Salt is a pretty essential ingredient in our kitchens. We use it all the time, but did you know that not all salt is created equal?
The most common salts on the go tend to be table salt, kosher salt, and sea salt.
Table salt is the most processed and most commonly used in homes across America. This type of salt is scraped down until most of its minerals are removed. It even has dextrose in it. You know what that is, right? SUGAR!
Sea salt is pretty straightforward. Harvested from the sea, and evaporated naturally in the sun, sea salt is much less processed than table salt. Its large granules make for a nice garnish for soups and salads. They don’t dissolve well though, so you might not want to use sea salt as your everyday salt unless you can find it nice and finely ground.

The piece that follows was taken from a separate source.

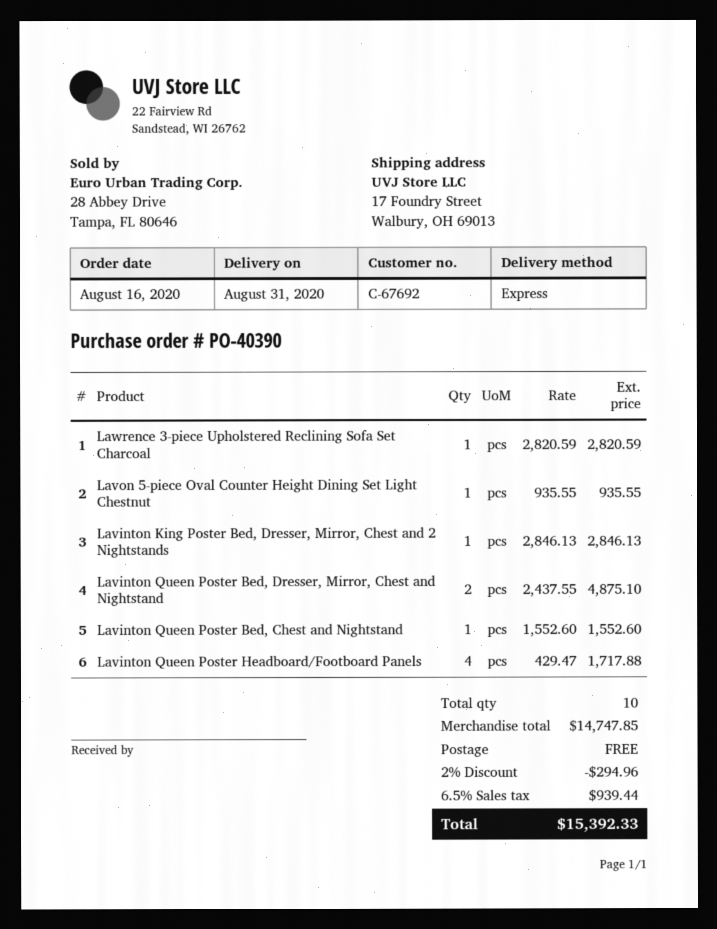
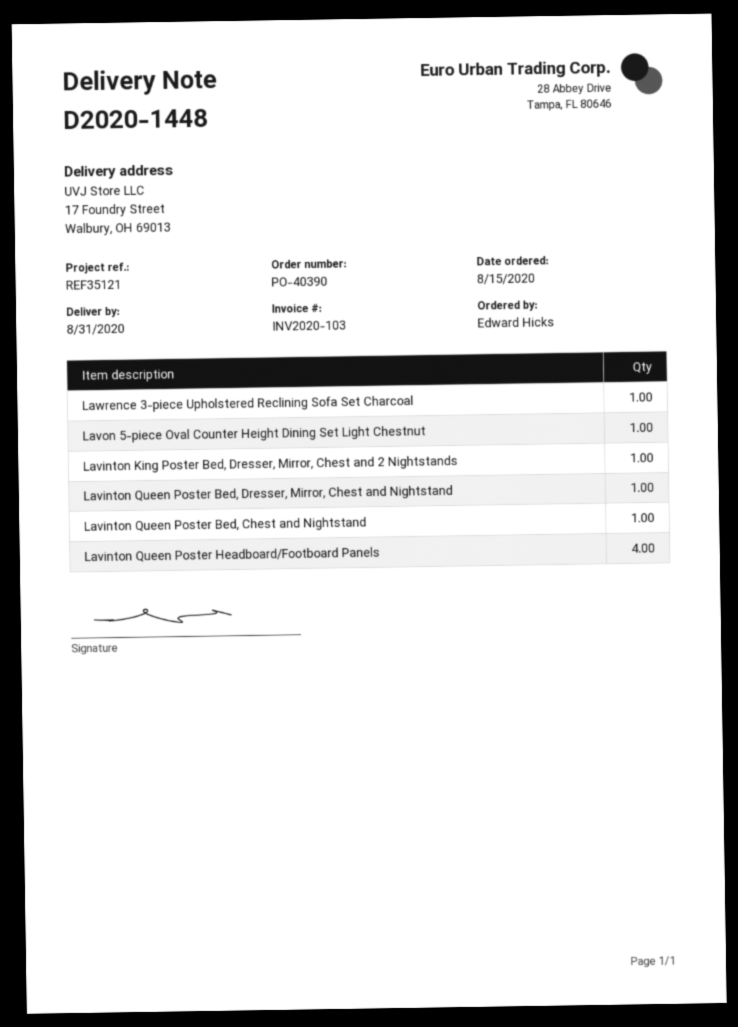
order date: 2020-08-16 -> 2020-08-15
Lavinton Queen Poster Bed, Dresser, Mirror, Chest and Nightstand: 2 -> 1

Kosher salt is known for its easy dissolvability; it’s just regular table salt rolled out into a flake, easy to dissolve, less dense than table salt and therefore it’s common to use a lot less. Chefs like using kosher salt because its granules give food a bit of a subtle crunch.
Gray salt is considered to be a high-quality salt and most of its minerals are still intact.

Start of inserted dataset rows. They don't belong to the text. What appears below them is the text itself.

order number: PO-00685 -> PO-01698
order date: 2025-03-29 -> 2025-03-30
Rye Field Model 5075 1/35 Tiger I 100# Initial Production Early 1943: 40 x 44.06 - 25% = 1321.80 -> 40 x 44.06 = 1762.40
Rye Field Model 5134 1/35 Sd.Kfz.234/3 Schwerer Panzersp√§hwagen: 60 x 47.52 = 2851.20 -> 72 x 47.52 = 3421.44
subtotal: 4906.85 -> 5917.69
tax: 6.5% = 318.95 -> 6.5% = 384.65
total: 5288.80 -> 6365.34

My favorite salt for cooking though is pink Himalayan salt. It’s perfectly pink in color and typically comes in a grinder for a good fresh flavor. I love it! Some of the minerals found in Himalayan salt are calcium, iron, copper, potassium, and magnesium.

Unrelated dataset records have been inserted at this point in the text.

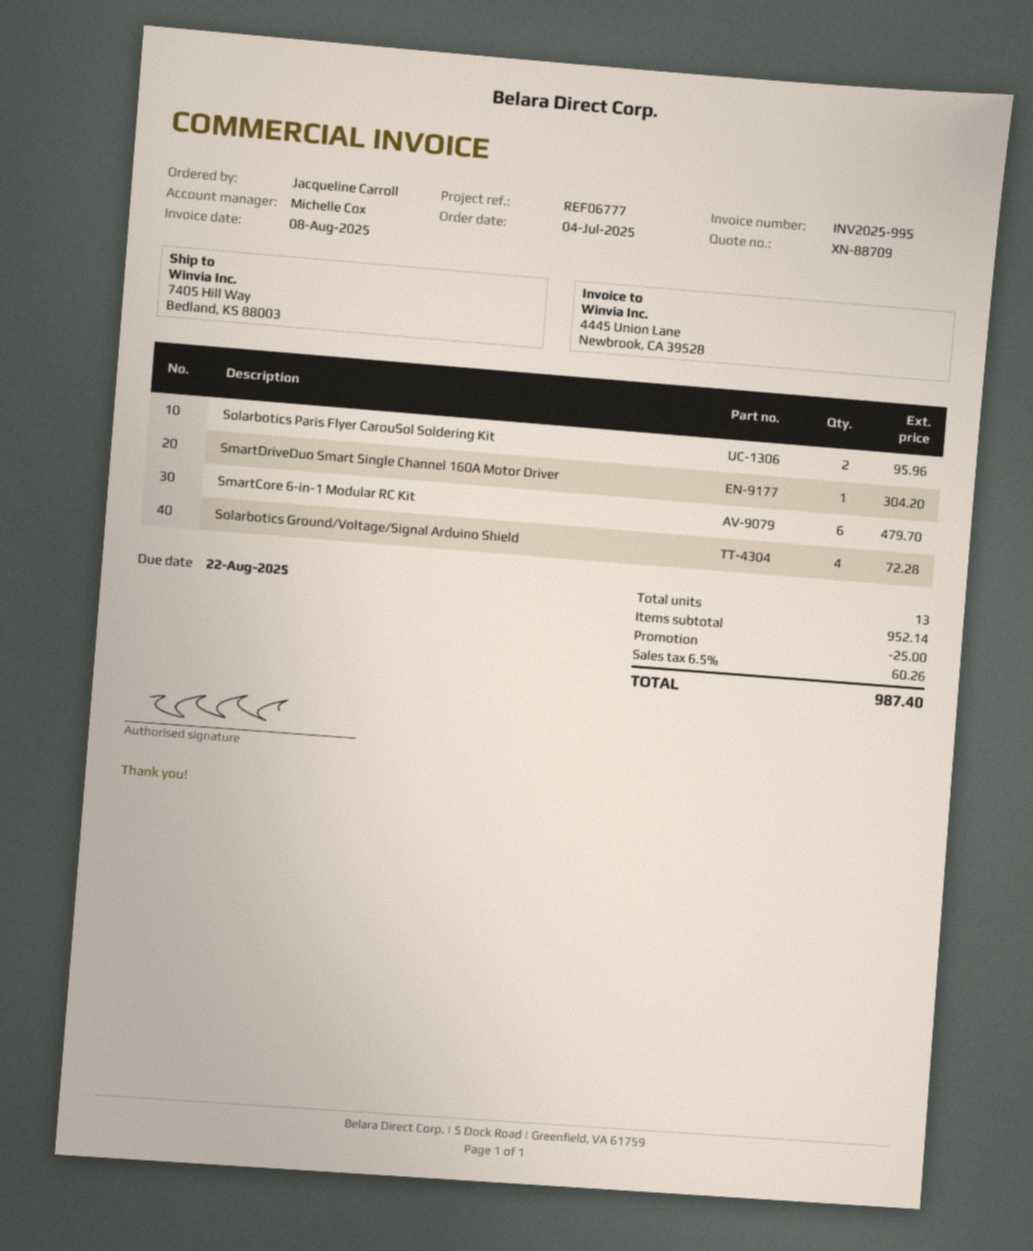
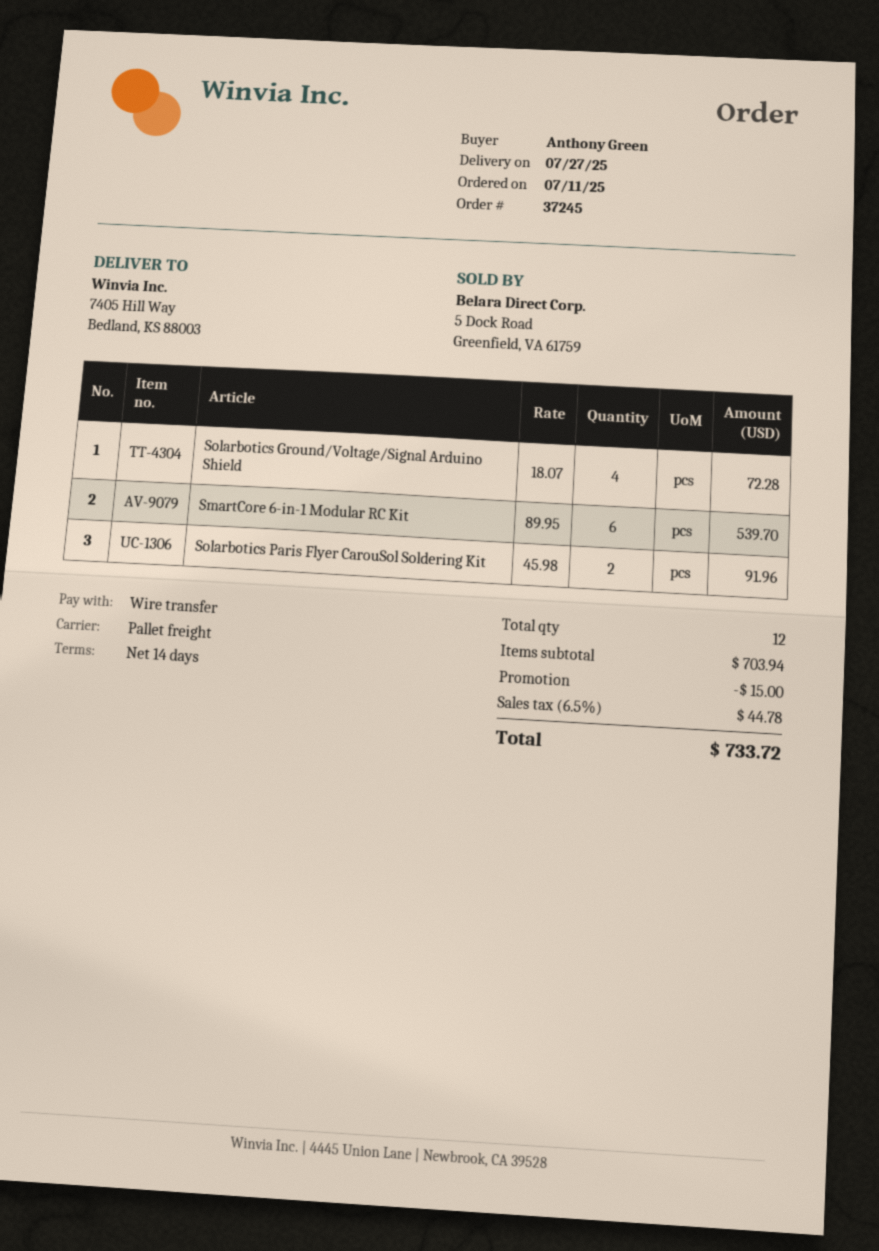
order date: 2025-07-04 -> 2025-07-11
ordered by: Jacqueline Carroll -> Anthony Green
Solarbotics Paris Flyer CarouSol Soldering Kit: 2 for 95.96 -> 2 for 91.96
SmartDriveDuo Smart Single Channel 160A Motor Driver: 1 for 304.20 -> none
SmartCore 6-in-1 Modular RC Kit: 6 for 479.70 -> 6 for 539.70
total quantity: 13 -> 12
subtotal: 952.14 -> 703.94
discount: 25.00 -> 15.00
tax: 6.5% = 60.26 -> 6.5% = 44.78
total: 987.40 -> 733.72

And then there are Epsom salts. Don’t use them in your cooking but definitely in your tub. I use 2 cups in a big bathtub and soak for 20 minutes. Ahh….try it yourself!
These are some seriously beneficial minerals you’re adding to your meal just by adding a bit of pretty pink flavor!
PS–Speaking of benefits, you should see what members of our Hot Melt 30 group have gotten out of the program! Look at what Alice said:
You can see results just like Alice! Click here to join this amazing support group! 🙂
So where do you all get your iodine without getting it in iodized salt? We don’t live anywhere near an ocean and don’t have a good local source of fish or seaweed. We are really rural and people here would never eat seaweed…. Other ideas?
I am also curious what the suggestions are.
I use the sea salt from Greece, it has iodine in it according to the bottle.
Getting Iodine from sea weed is best, if you are unwilling to eat it. I would check with your health care provider for advice on how to get iodine.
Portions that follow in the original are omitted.